Revolutionary advocacy in Abiigbo oral poetry of Mbaise Igbo

Ikeokwu, Enyinnaya Samuel

  •  Received: 25 October 2014
  •  Accepted: 20 December 2015
Literature is said to be the index for measuring social commitment both for the artist and the society it seeks to sanitise, and by this, Abiigbo, as a traditional oral performance for social commentaries becomes relevant. This study investigated Abiigbo in relation to revolutionary advocacy, as it affects the leadership and followership styles in our contemporary Nigerian society.

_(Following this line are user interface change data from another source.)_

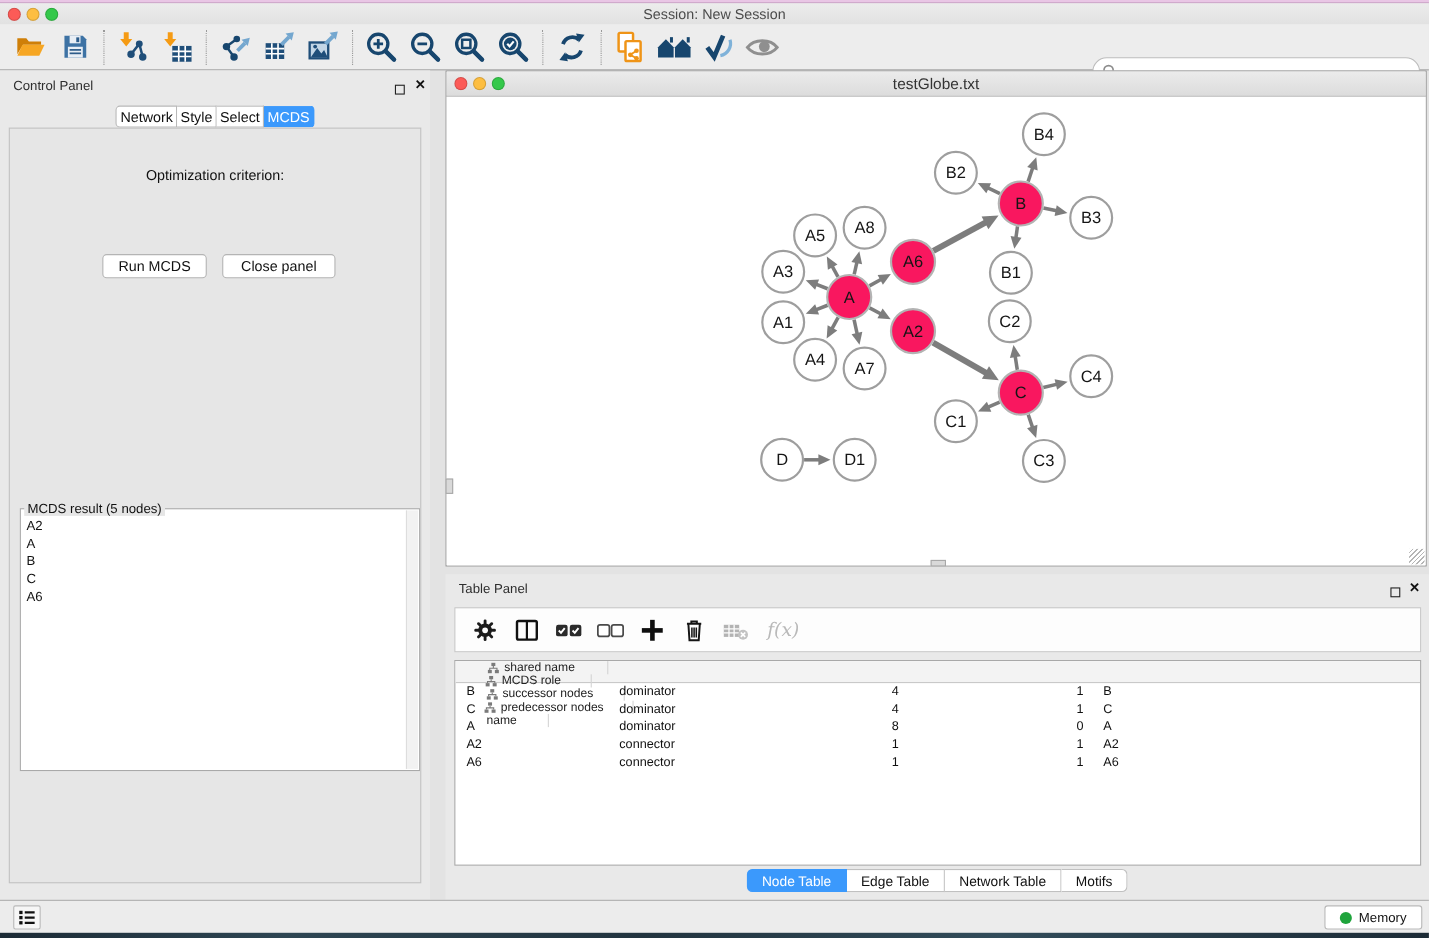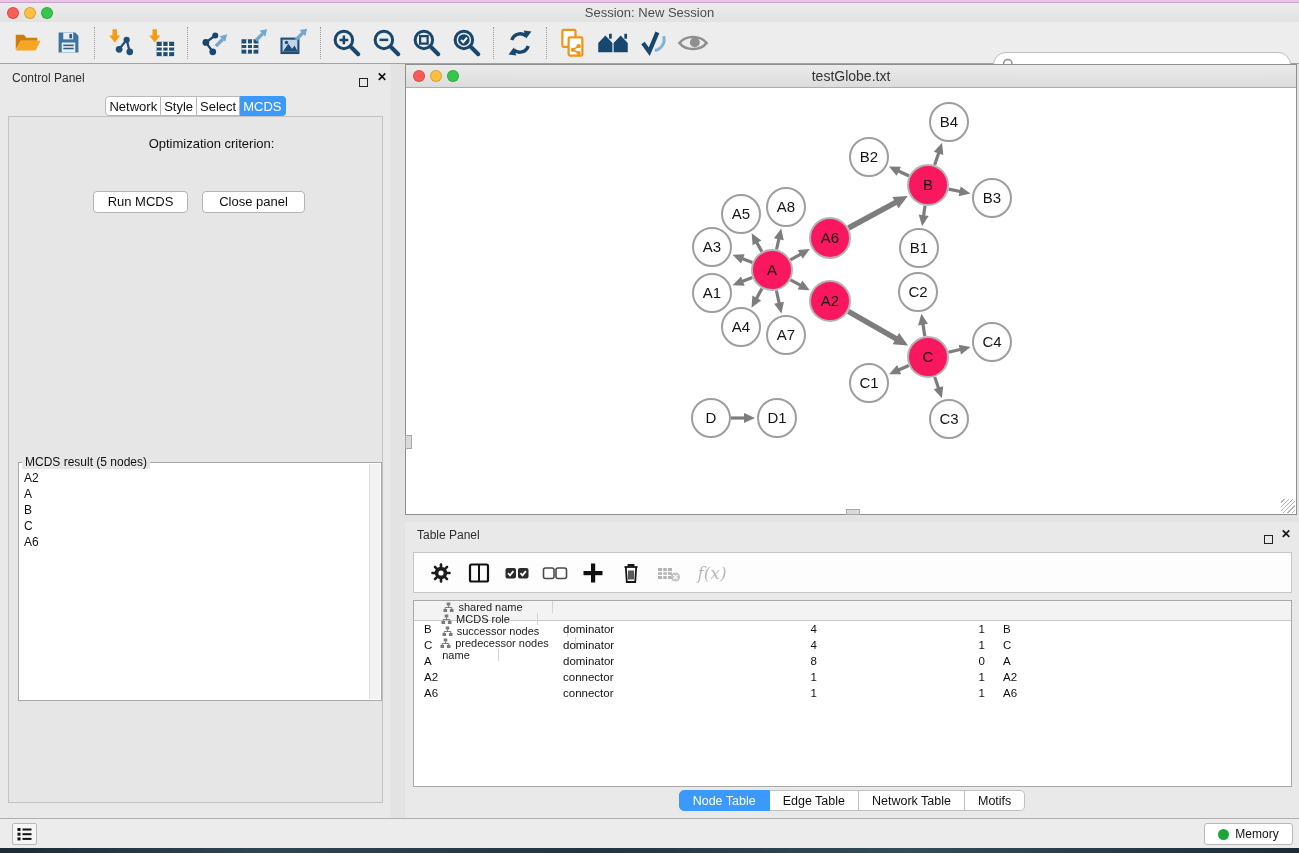--- a/index.html
+++ b/index.html
@@ -34,7 +34,7 @@
   .cp-tab:last-child { border-radius:0 4px 4px 0; }
   .cp-tab.active { background:#3b99fc; border-color:#3b99fc; color:#fff; }
   #cp-content { left:8px; top:52px; width:375px; height:687px; background:#e6e6e6; border:1px solid #c2c2c2; }
-  #opt-label { left:0; top:72px; width:100%; text-align:center; font-size:13px; color:#111;margin-left:16px; }
+  #opt-label { left:0; top:88px; width:100%; text-align:center; font-size:13px; color:#111; }
   #criterion { left:43px; top:93px; width:313px; height:23px; background:#fff; border:1px solid #afafaf; border-radius:4px; font-size:13px; color:#222; line-height:21px; padding-left:8px; }
   #criterion .stepper { position:absolute; right:1px; top:1px; width:19px; height:19px; border-radius:3px; background:linear-gradient(#6aaefc,#2e7ef8); display:flex; flex-direction:column; align-items:center; justify-content:center; gap:1px; }
   .btn { background:#fff; border:1px solid #b4b4b4; border-radius:4px; font-size:13px; color:#111; text-align:center; }

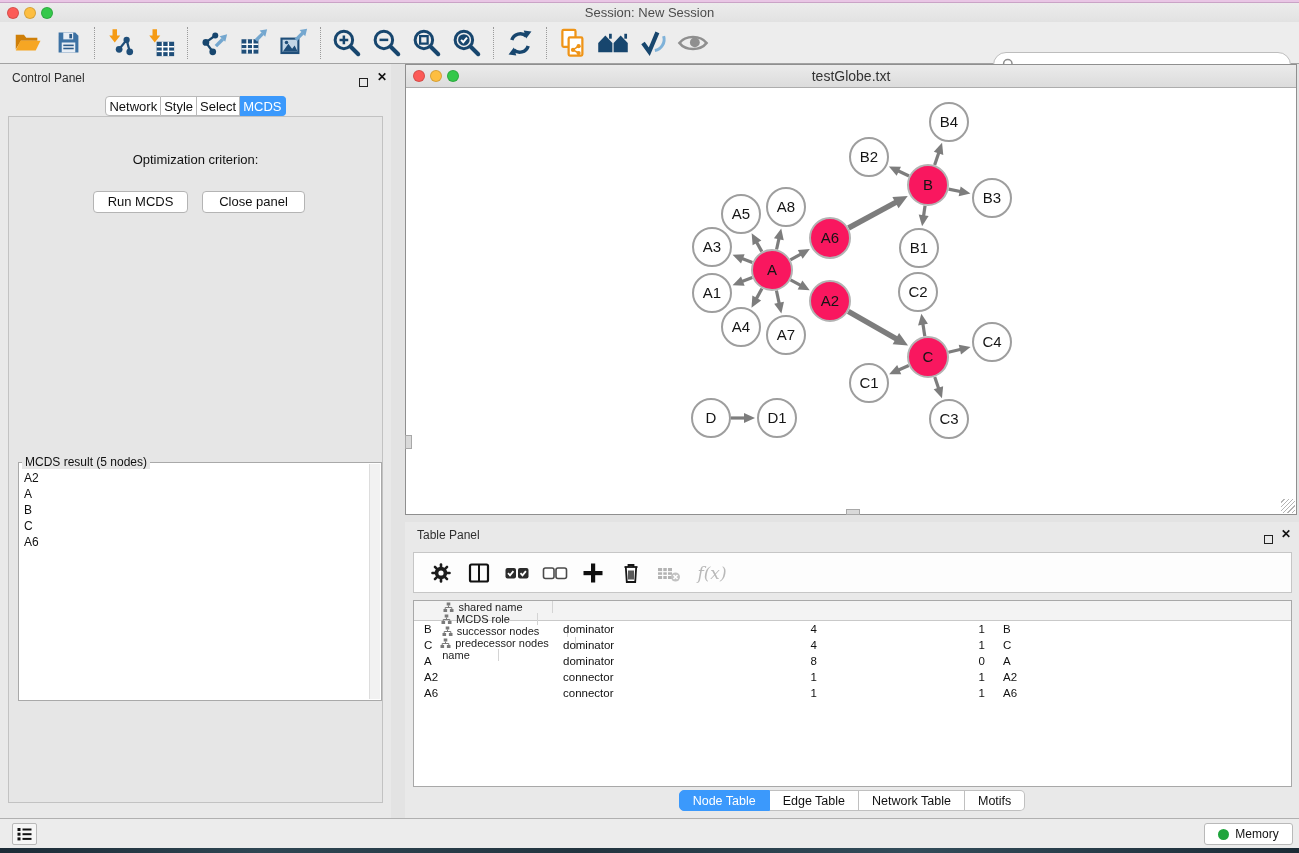--- a/index.html
+++ b/index.html
@@ -37,7 +37,7 @@
   #opt-label { left:0; top:88px; width:100%; text-align:center; font-size:13px; color:#111; }
   #criterion { left:43px; top:93px; width:313px; height:23px; background:#fff; border:1px solid #afafaf; border-radius:4px; font-size:13px; color:#222; line-height:21px; padding-left:8px; }
   #criterion .stepper { position:absolute; right:1px; top:1px; width:19px; height:19px; border-radius:3px; background:linear-gradient(#6aaefc,#2e7ef8); display:flex; flex-direction:column; align-items:center; justify-content:center; gap:1px; }
-  .btn { background:#fff; border:1px solid #b4b4b4; border-radius:4px; font-size:13px; color:#111; text-align:center; }
+  .btn { background:#fff; border:1px solid #b4b4b4; border-radius:4px; font-size:13px; color:#111; text-align:center;margin-top:40px; }
   #run-btn { left:93px; top:127px; width:95px; height:22px; line-height:20px; }
   #close-btn { left:202px; top:127px; width:103px; height:22px; line-height:20px; }
   #mcds-box { left:18px; top:398px; width:364px; height:239px; border:1px solid #a9a9a9; background:#fff; }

An attempt was made to analyse the language features of Abiigbo in order to expose and express the realities of our time, using the functionalist and descriptive linguistic approaches. It argues that Abiigbo is an oral performance that uses singing, chanting, dancing and miming modes to make social commentaries. The study reveals that Abiigbo uses satire, lament and protest as thematic devices to lend itself to revolutionary advocacy. The study identifies the use of metaphors, repetitions, parallelisms, and rhetorical questions as major literary devices employed by Abiigbo poets in explicating revolutionary advocacy. The paper holds that since satiric poetries like Abiigbo are informative, educative and entertaining, as well as have the capacity to instill discipline in the younger generations at early childhood development; it should be incorporated as a dominant aspect of citizenship education in the school curricula.

Keywords: Abiigbo, Mbaise Igbo, revolutionary advocacy, social commitment, functionalist and descriptive linguistics.